Reputation: 333
I am taking a course and it is asking me to count how many times a word appears in a column. I figured out a way, but it seems to be counting more times than the 'official' solution.
This is the code:
official_solution= reviews.description.map(lambda desc: "tropical" in desc).sum()
my_way = reviews['description'].str.count('tropical').sum()
print('official solution ' + str(official_solution))
print('my way ' + str(my_way))
It is returning this:
official solution 3607
my way 3703
I think that my solution would be the correct one if I need to know how many times it appears in total, for example, a string can have the word 'tropical' twice. The official way would count it as one while my solution would count it as two. Am I correct or I'm confused?
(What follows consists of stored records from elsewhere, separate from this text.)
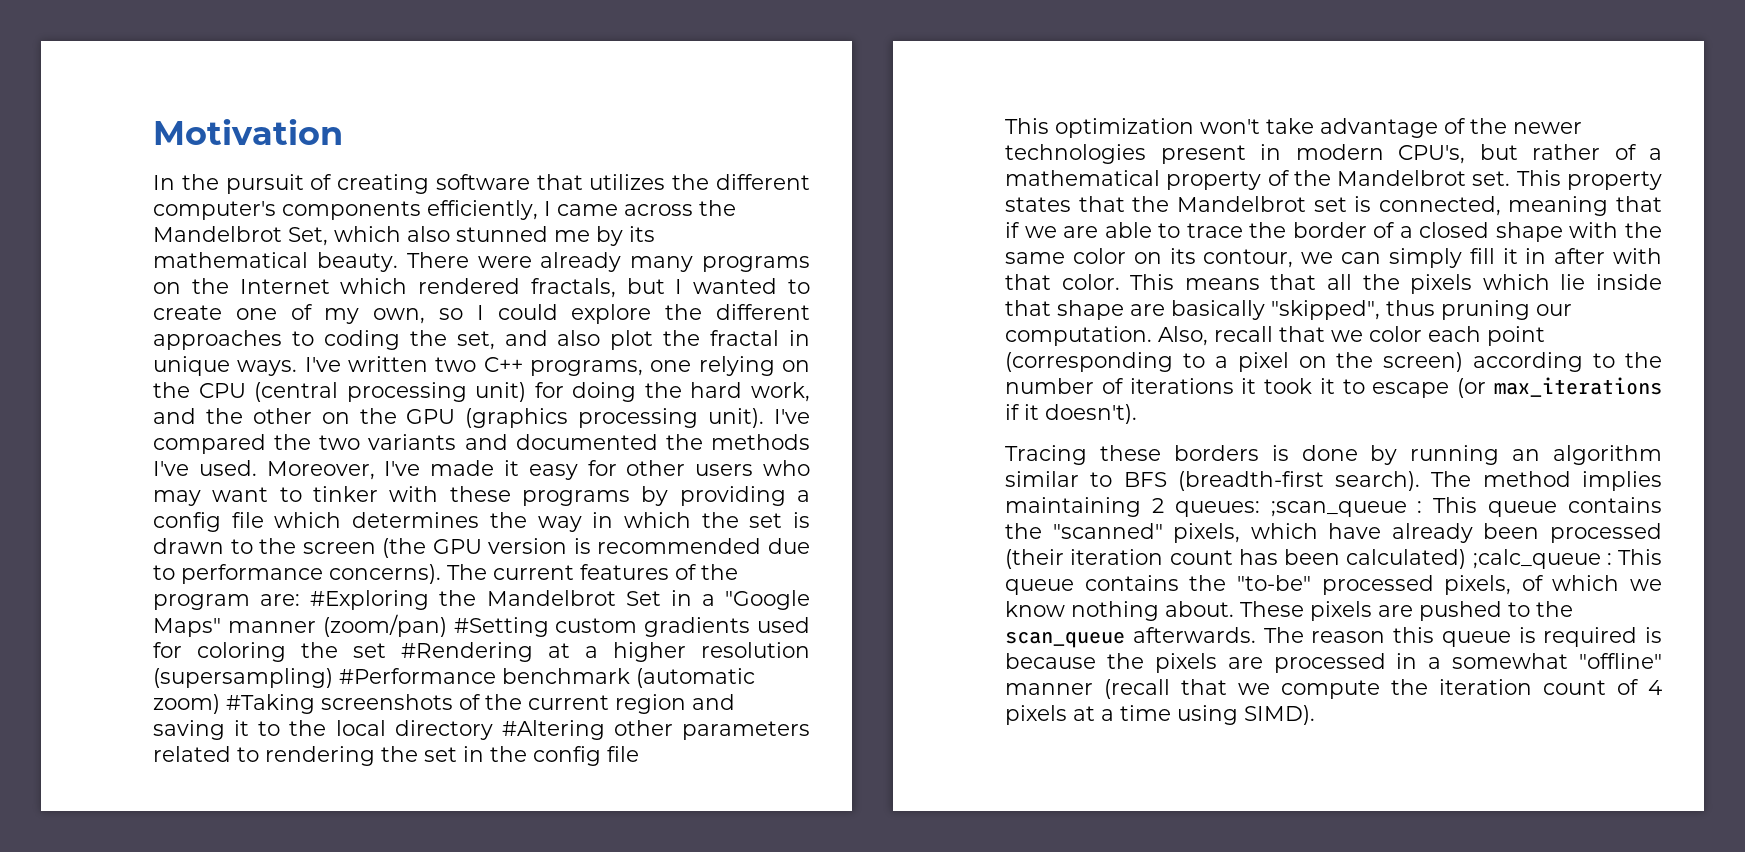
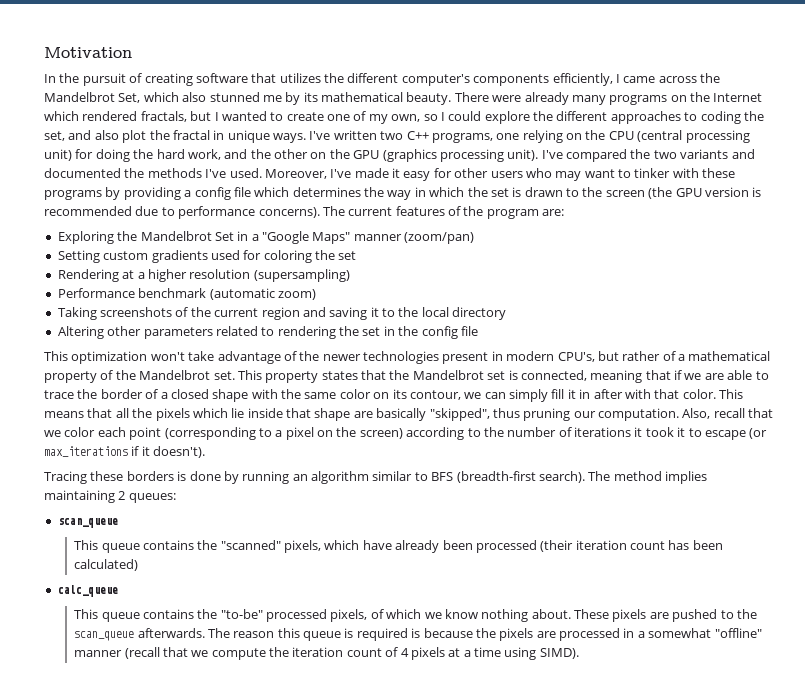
- The current features of the program are: #Exploring the Mandelbrot Set in a "Google Maps" manner (zoom/pan) #Setting custom gradients used for coloring the set #Rendering at a higher resolution (supersampling) #Performance benchmark (automatic zoom) #Taking screenshots of the current region and saving it to the local directory #Altering other parameters related to rendering the set in the config file
+ The current features of the program are:
+ Exploring the Mandelbrot Set in a "Google Maps" manner (zoom/pan)
+ Setting custom gradients used for coloring the set
+ Rendering at a higher resolution (supersampling)
+ Performance benchmark (automatic zoom)
+ Taking screenshots of the current region and saving it to the local directory
+ Altering other parameters related to rendering the set in the config file
- The method implies maintaining 2 queues: ;scan_queue : This queue contains the "scanned" pixels, which have already been processed (their iteration count has been calculated) ;calc_queue : This queue contains the "to-be" processed pixels, of which we know nothing about.
+ The method implies maintaining 2 queues:
+ scan_queue
+ This queue contains the "scanned" pixels, which have already been processed (their iteration count has been calculated)
+ calc_queue
+ This queue contains the "to-be" processed pixels, of which we know nothing about.

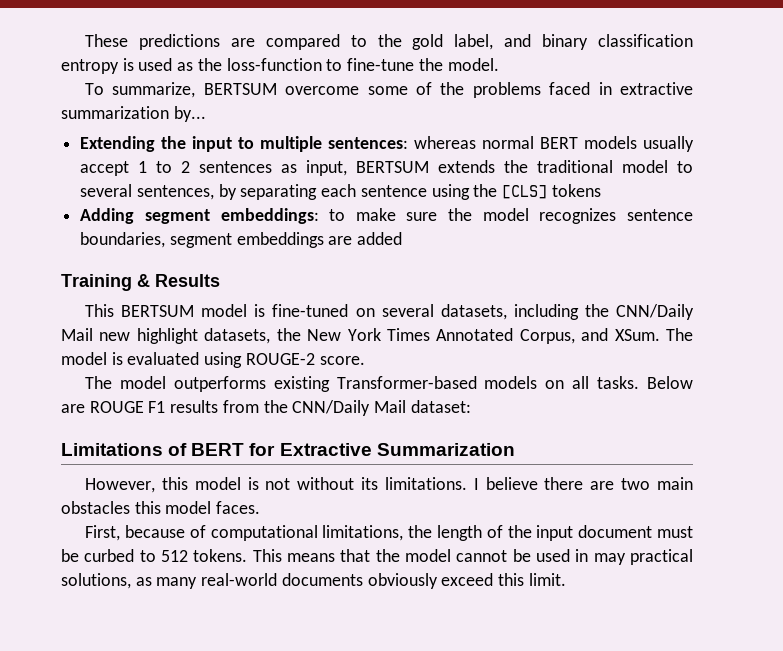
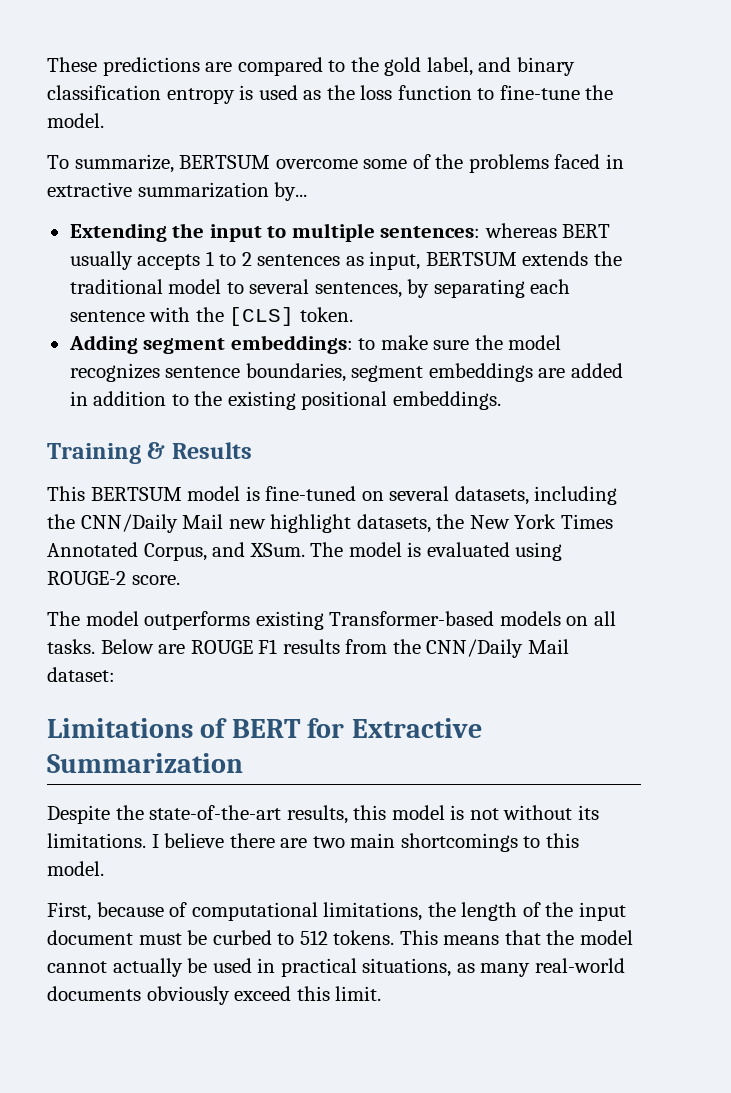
- These predictions are compared to the gold label, and binary classification entropy is used as the loss-function to fine-tune the model.
+ These predictions are compared to the gold label, and binary classification entropy is used as the loss function to fine-tune the model.
- Extending the input to multiple sentences: whereas normal BERT models usually accept 1 to 2 sentences as input, BERTSUM extends the traditional model to several sentences, by separating each sentence using the [CLS] tokens
+ Extending the input to multiple sentences: whereas BERT usually accepts 1 to 2 sentences as input, BERTSUM extends the traditional model to several sentences, by separating each sentence with the [CLS] token.
- Adding segment embeddings: to make sure the model recognizes sentence boundaries, segment embeddings are added
+ Adding segment embeddings: to make sure the model recognizes sentence boundaries, segment embeddings are added in addition to the existing positional embeddings.
- However, this model is not without its limitations.
+ Despite the state-of-the-art results, this model is not without its limitations.
- I believe there are two main obstacles this model faces.
+ I believe there are two main shortcomings to this model.
- This means that the model cannot be used in may practical solutions, as many real-world documents obviously exceed this limit.
+ This means that the model cannot actually be used in practical situations, as many real-world documents obviously exceed this limit.

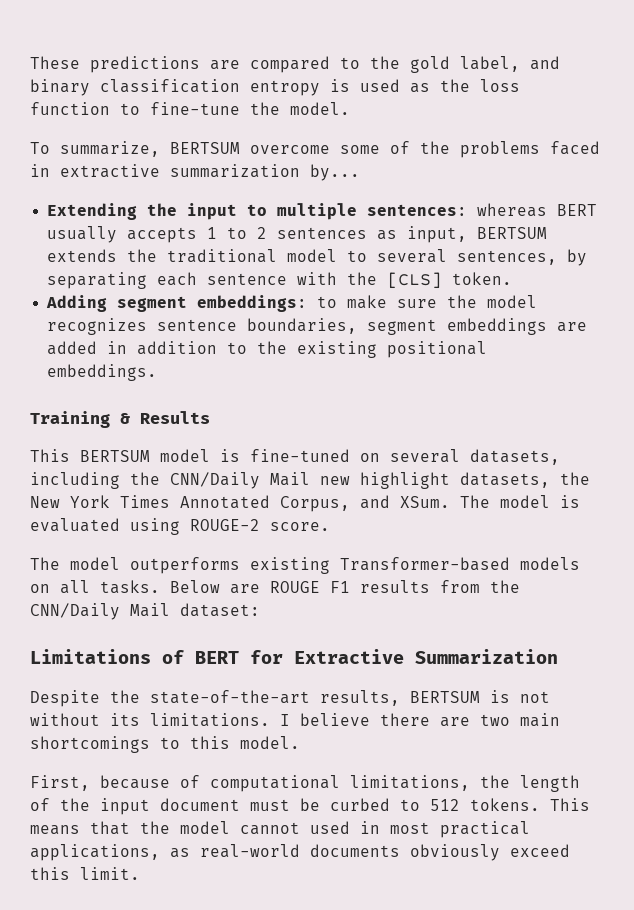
- Despite the state-of-the-art results, this model is not without its limitations.
+ Despite the state-of-the-art results, BERTSUM is not without its limitations.
- This means that the model cannot actually be used in practical situations, as many real-world documents obviously exceed this limit.
+ This means that the model cannot used in most practical applications, as real-world documents obviously exceed this limit.

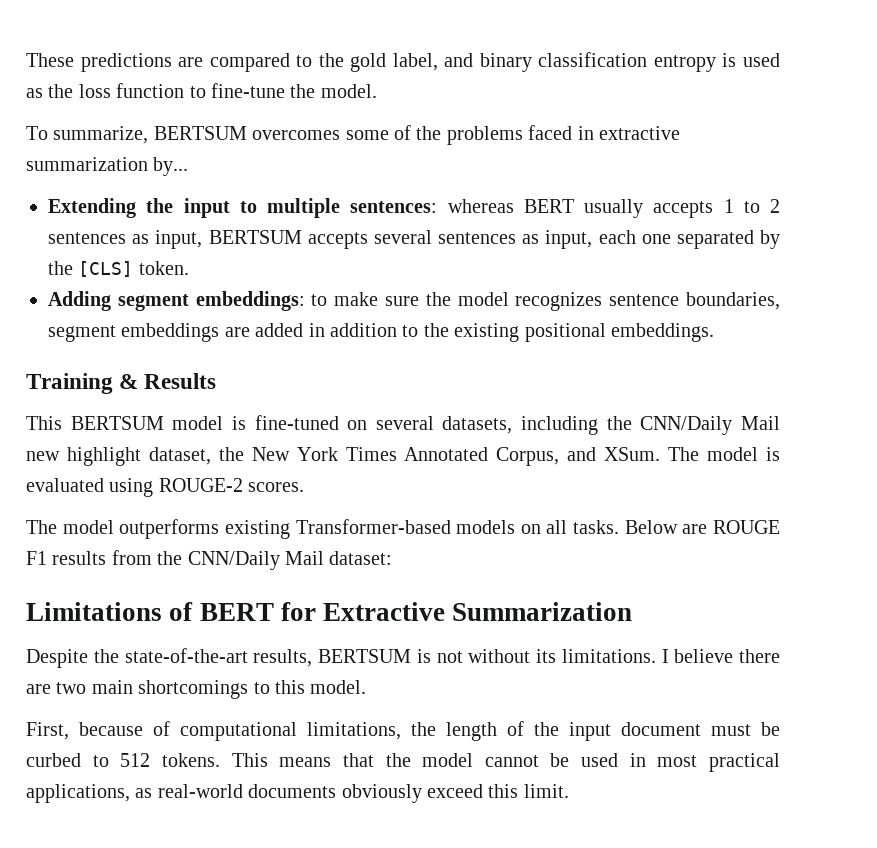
- To summarize, BERTSUM overcome some of the problems faced in extractive summarization by...
+ To summarize, BERTSUM overcomes some of the problems faced in extractive summarization by...
- Extending the input to multiple sentences: whereas BERT usually accepts 1 to 2 sentences as input, BERTSUM extends the traditional model to several sentences, by separating each sentence with the [CLS] token.
+ Extending the input to multiple sentences: whereas BERT usually accepts 1 to 2 sentences as input, BERTSUM accepts several sentences as input, each one separated by the [CLS] token.
- This BERTSUM model is fine-tuned on several datasets, including the CNN/Daily Mail new highlight datasets, the New York Times Annotated Corpus, and XSum.
+ This BERTSUM model is fine-tuned on several datasets, including the CNN/Daily Mail new highlight dataset, the New York Times Annotated Corpus, and XSum.
- The model is evaluated using ROUGE-2 score.
+ The model is evaluated using ROUGE-2 scores.
- This means that the model cannot used in most practical applications, as real-world documents obviously exceed this limit.
+ This means that the model cannot be used in most practical applications, as real-world documents obviously exceed this limit.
I'd appreciate anyone who'd help me clear this out.
Upvotes: 0
Views: 40
Reputation: 579
Yes, you are correct. To replicate the result, you can use contains
instead of count
.
Whenever you need to check the behavior of some function, do not hesitate to make up a tiny dataframe and run your own experiment:
import pandas as pd
data = {'col1':['tropical tropical', 'nothing', 'tropical']}
df = pd.DataFrame(data)
print("count", df.col1.str.count('tropical').sum())
print("contains", df.col1.str.contains('tropical').sum())
## result
## count 3
## contains 2
which confirms your hunch.
Upvotes: 1